I knew perfectly well that he was not the easiest man in the world. I knew he could be moody, irritable and demanding, I knew his irrational dislikes and that he needed to have things just so. I knew. But I was happy because he seemed to become softer, easier, less selfish. Because he was such good company. We laughed a lot. We enjoyed some of the same things and were happy to give one another space. We spent weeks in a camper van touring round America and we could not have been happier. We got along. We rubbed along. We … I …

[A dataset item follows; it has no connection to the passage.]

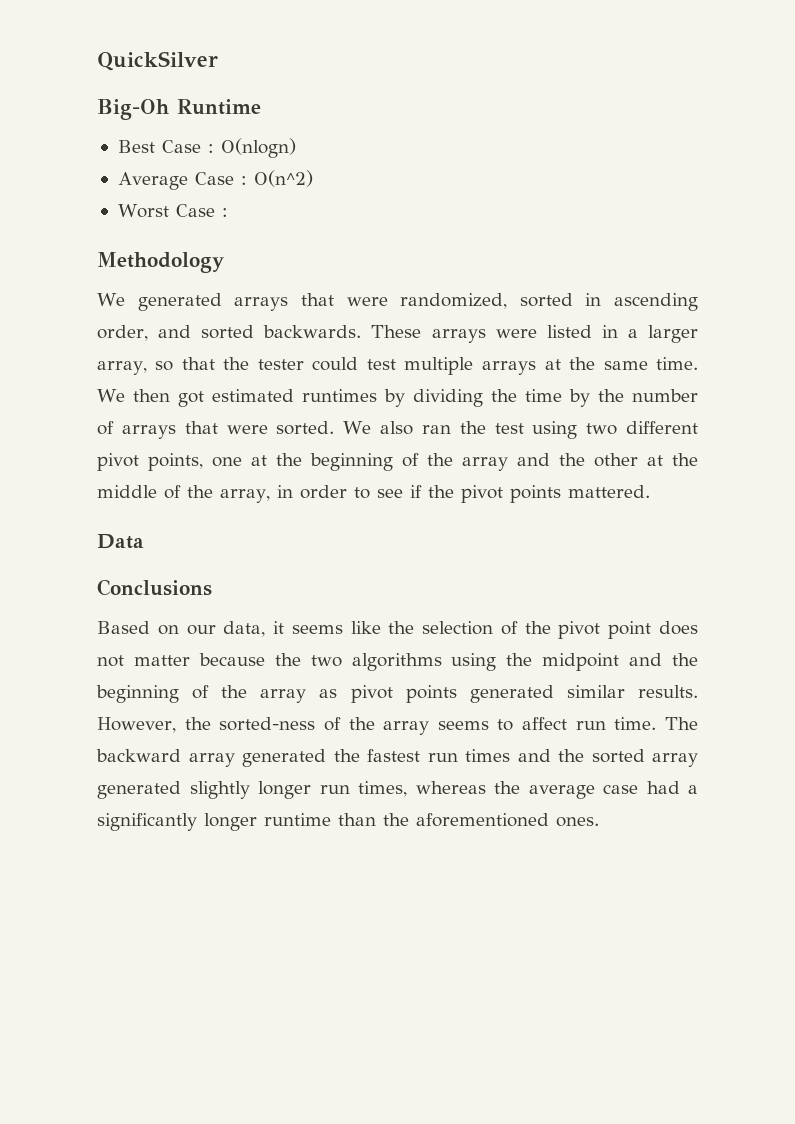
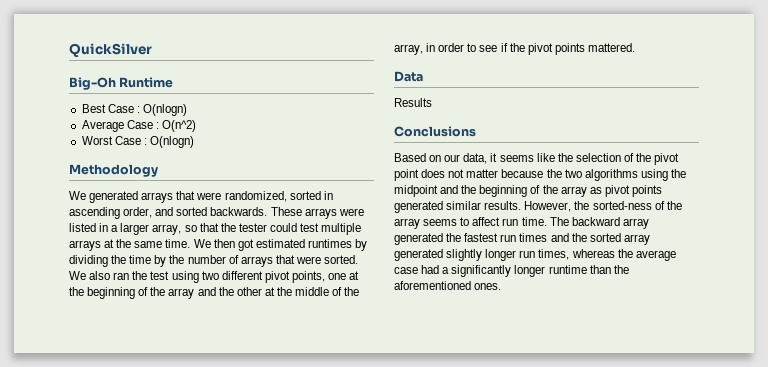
(228, 212) none -> [149,136,194,148] O(nlogn)
(144, 541) none -> [394,98,432,107] // Results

Judith sat with the doors open onto the garden, a rug on her knees, book open on her lap. It was almost half past six and the last of the westerly sun was on the wide border beneath the wall. Meriel’s border. She had planned, planted and tended it, as she had the rest of the garden. Meriel’s garden then. And that was fine. She felt happy and blessed to have inherited it, though she herself didn’t do a great deal. A young man called Olly came every week and looked after the beds and borders, the shrubs and the lawn, as if they were his own. Meriel would have liked Olly. They would have spent contented hours working together, discussing what might suit here and ought to come out of there, what needed cutting back, what was doing particularly well.

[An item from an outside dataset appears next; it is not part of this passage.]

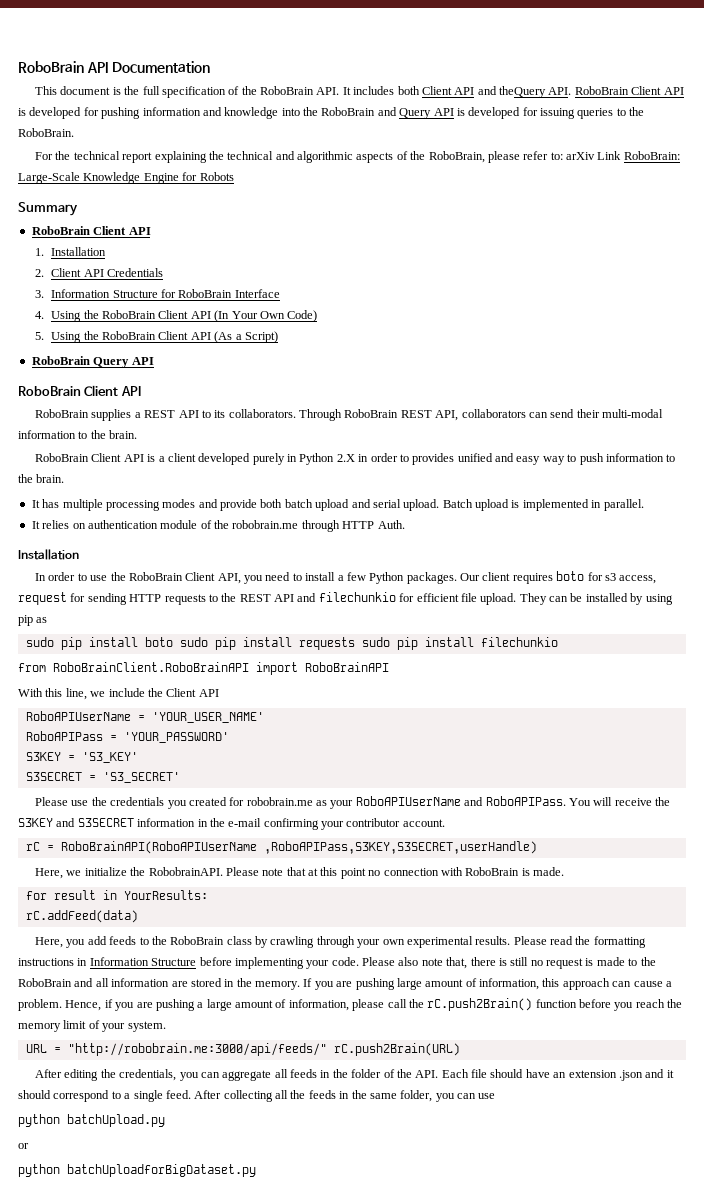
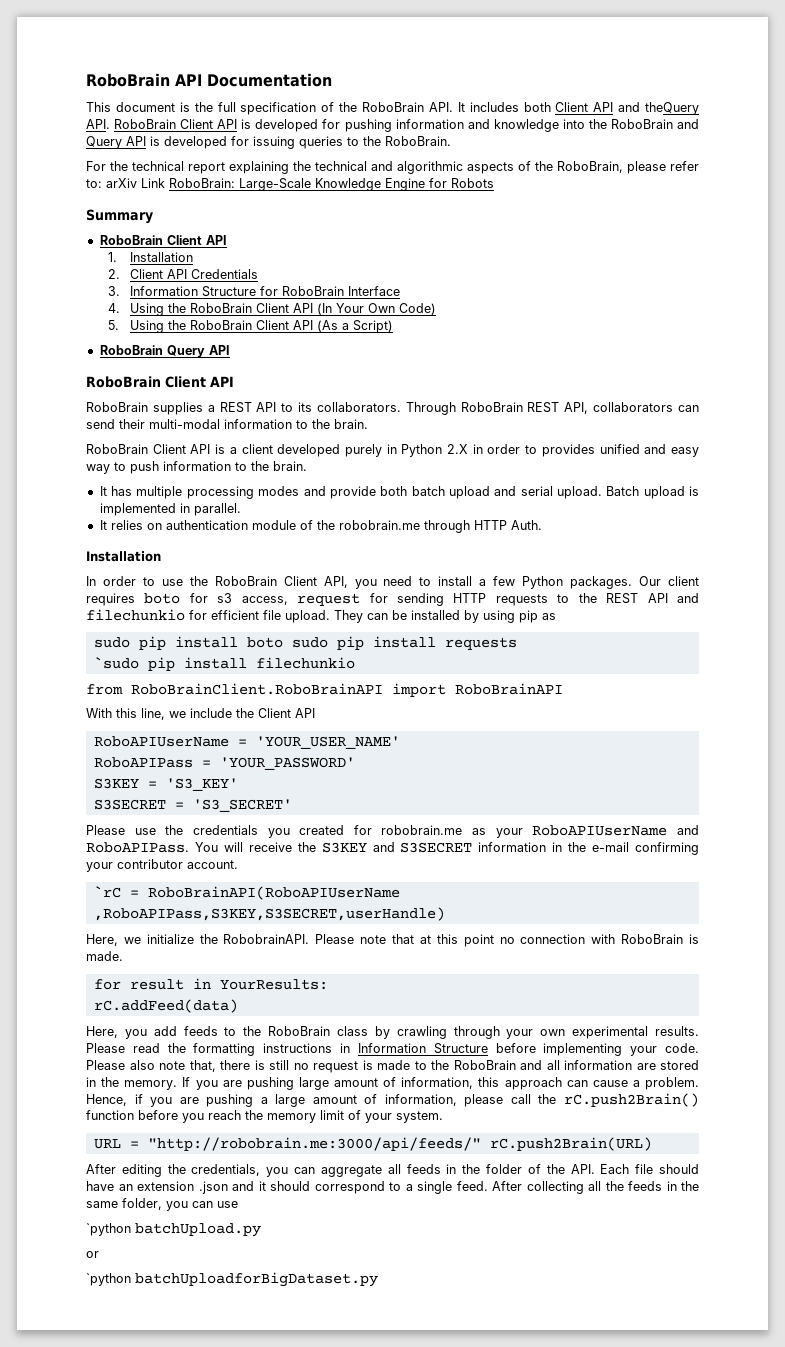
[361,637,390,647] sudo -> [93,657,139,669] // `sudo
[25,842,40,851] rC -> [93,886,121,898] `rC
[18,1114,60,1127] python -> [86,1223,131,1236] `python
[18,1164,60,1177] python -> [86,1273,131,1286] `python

Judith liked to think of it. She had no disturbing feelings about the past in this place, about Meriel, about the family. There had been no doubts, in spite of Simon. He had resented her at first, but in the end, he had warmed to her and accepted her. She was his father’s wife. She was not Meriel but she was his stepmother and she loved him and, eventually, he realised it. Now, they were as close as they could ever be.
Now.
Now that she was unhappy, and had been so for the past year and a half. Now that Richard had become hostile, distant, cold. And occasionally – only occasionally, she told herself, only once or twice – had been violent towards her. It was not his fault. He found retirement difficult, he found her different ways hard to adjust to, he flared up for no reason but, but, but, of course, his temper flickered and went out just as quickly. He was not at heart a violent man. He was troubled and much of it had been her fault. She needed to understand him better, be more sensitive to him, give way, be less self-absorbed.

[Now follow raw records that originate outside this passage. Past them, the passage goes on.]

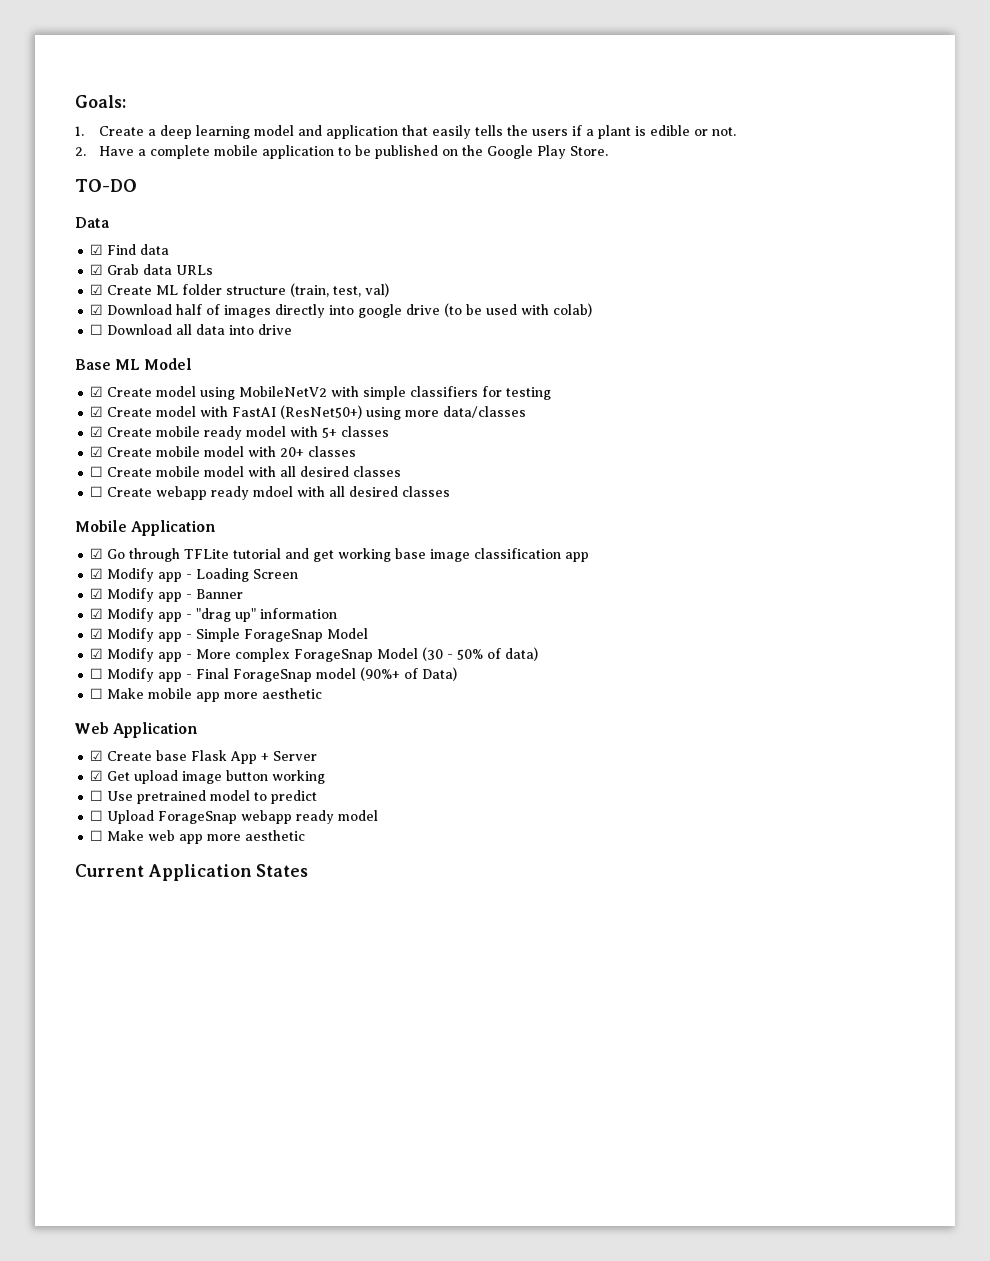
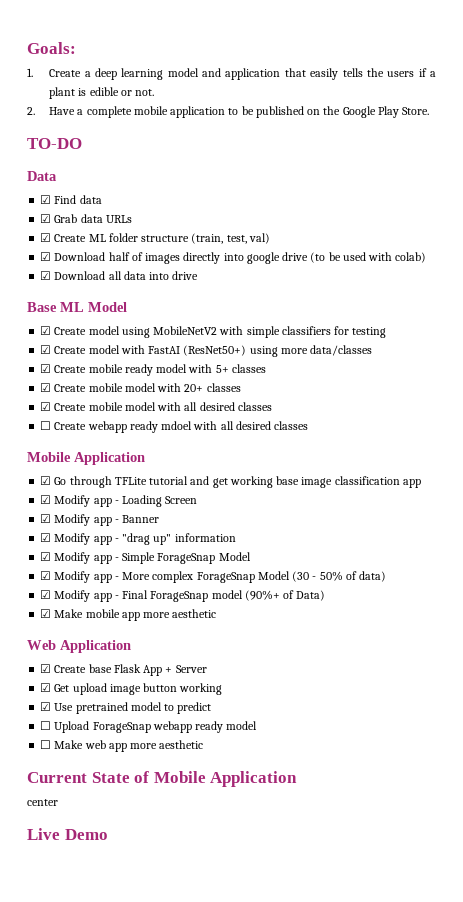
[90,324,104,335] ☐ -> [40,271,52,280] ☑
[90,466,104,477] ☐ -> [40,402,52,411] ☑
[90,668,104,679] ☐ -> [40,590,52,599] ☑
[90,688,104,699] ☐ -> [40,609,52,618] ☑
[90,790,104,801] ☐ -> [40,702,52,711] ☑
[147,864,309,881] Application States -> [91,771,298,787] [27,799,58,806] [27,828,108,840] State of Mobile Application // center // Live Demo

A swallow sat gracefully on the telegraph wire at the far end of the garden, forked tail dipping up and down to balance itself, and Judith had a moment of agonising awareness that it was free to stay there or to go, free to do anything until, in September, that strange communal instinct drove it to leave with the others for Africa and the sunshine. And mingled in with her flash of awareness was longing. I could do that. I could do that. She caught herself in mid-thought and was frightened.
‘You not getting ready?’ Richard stood in the doorway.
‘Darling, I told you, I can’t come. I’m still feeling nauseous and when I stand up I go giddy. This really is a knockout bug.’
‘Funny I haven’t caught it. Eat a couple of cream crackers, then go and get changed. You’ll feel all the the better for it.’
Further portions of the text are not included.